EXERCISE GOAL: Write out, as an exact transcription, the line that has "[412,509,531,531] images/plates ->" and each line after it through the end of the data below.

Stored items from a collection
++++++++++
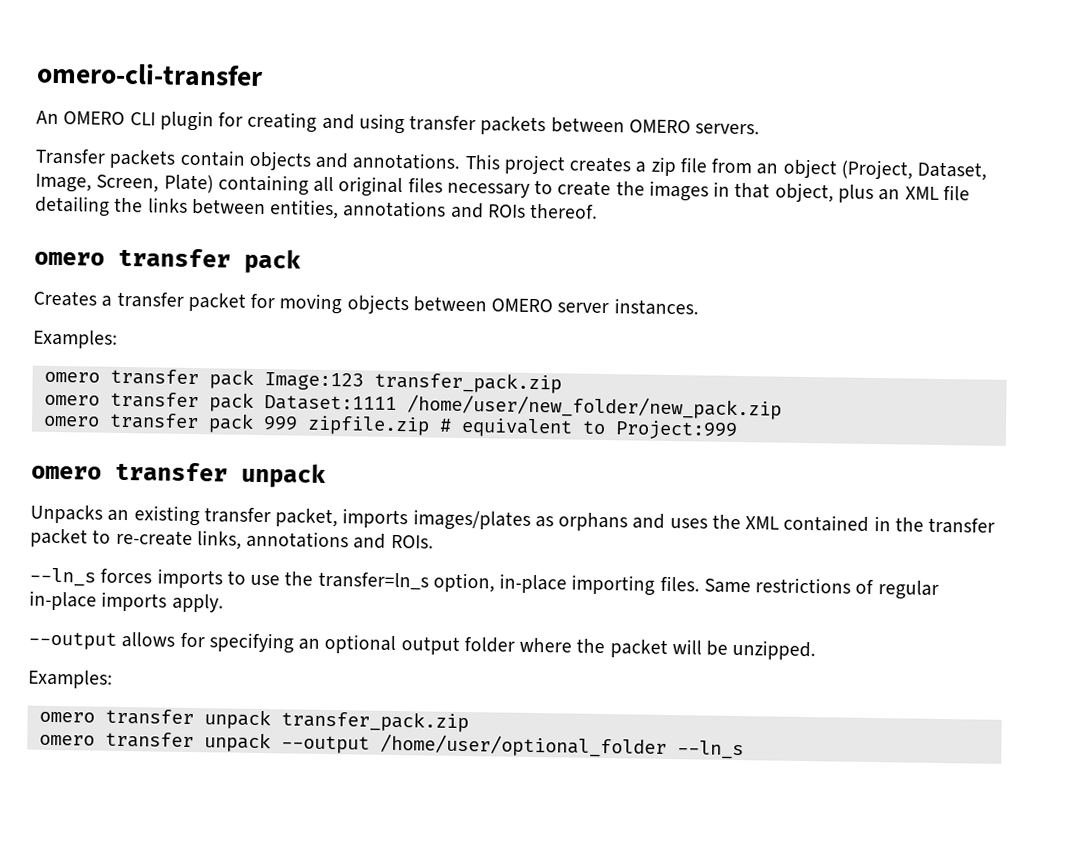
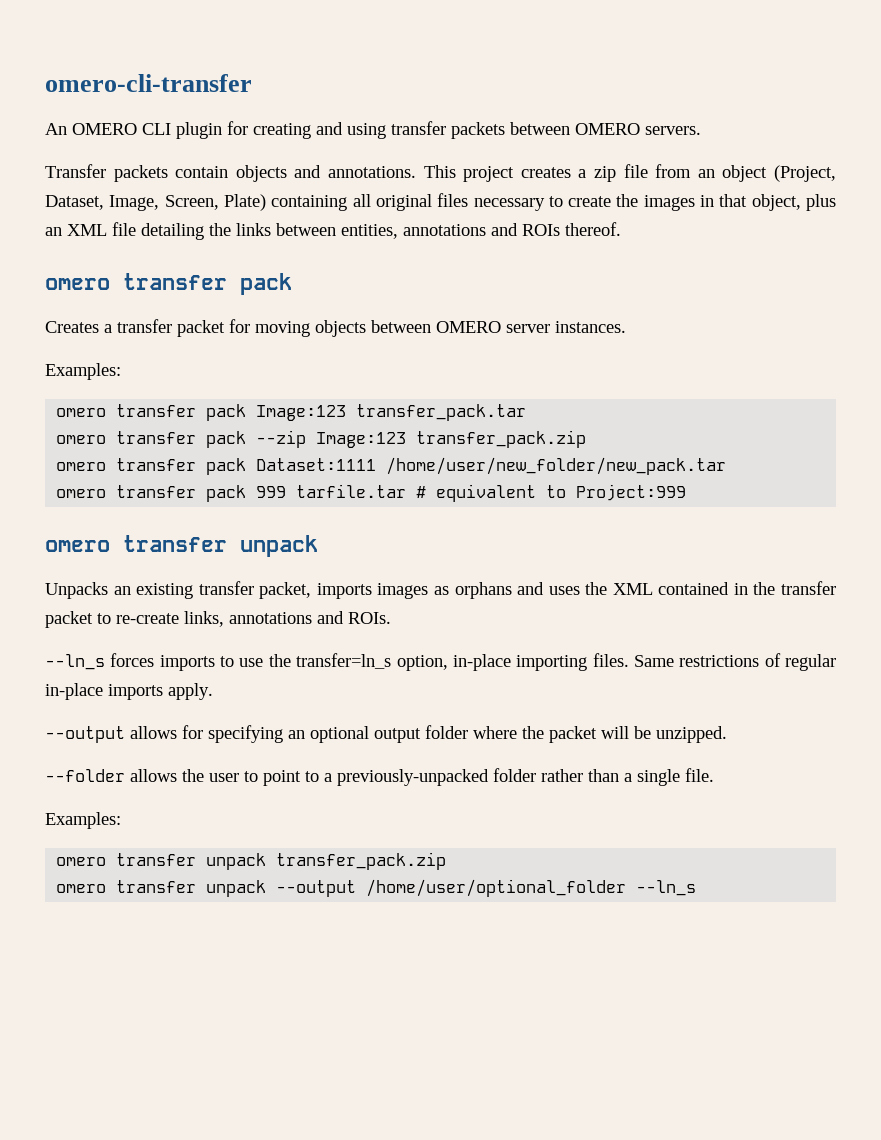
(364, 381) none -> [356,404,527,421] [56,430,407,448] transfer_pack.tar // omero transfer pack --zip Image:123
[406,394,782,420] /home/user/new_folder/new_pack.zip -> [386,457,727,475] /home/user/new_folder/new_pack.tar
[306,415,430,436] zipfile.zip -> [296,484,407,498] tarfile.tar
[412,509,531,531] images/plates -> [377,583,429,599] images
(817, 650) none -> [45,768,714,786] // --folder allows the user to point to a previously-unpacked folder rather than a single file.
++++++++++
RESULT OF THE TASK:
[412,509,531,531] images/plates -> [377,583,429,599] images
(817, 650) none -> [45,768,714,786] // --folder allows the user to point to a previously-unpacked folder rather than a single file.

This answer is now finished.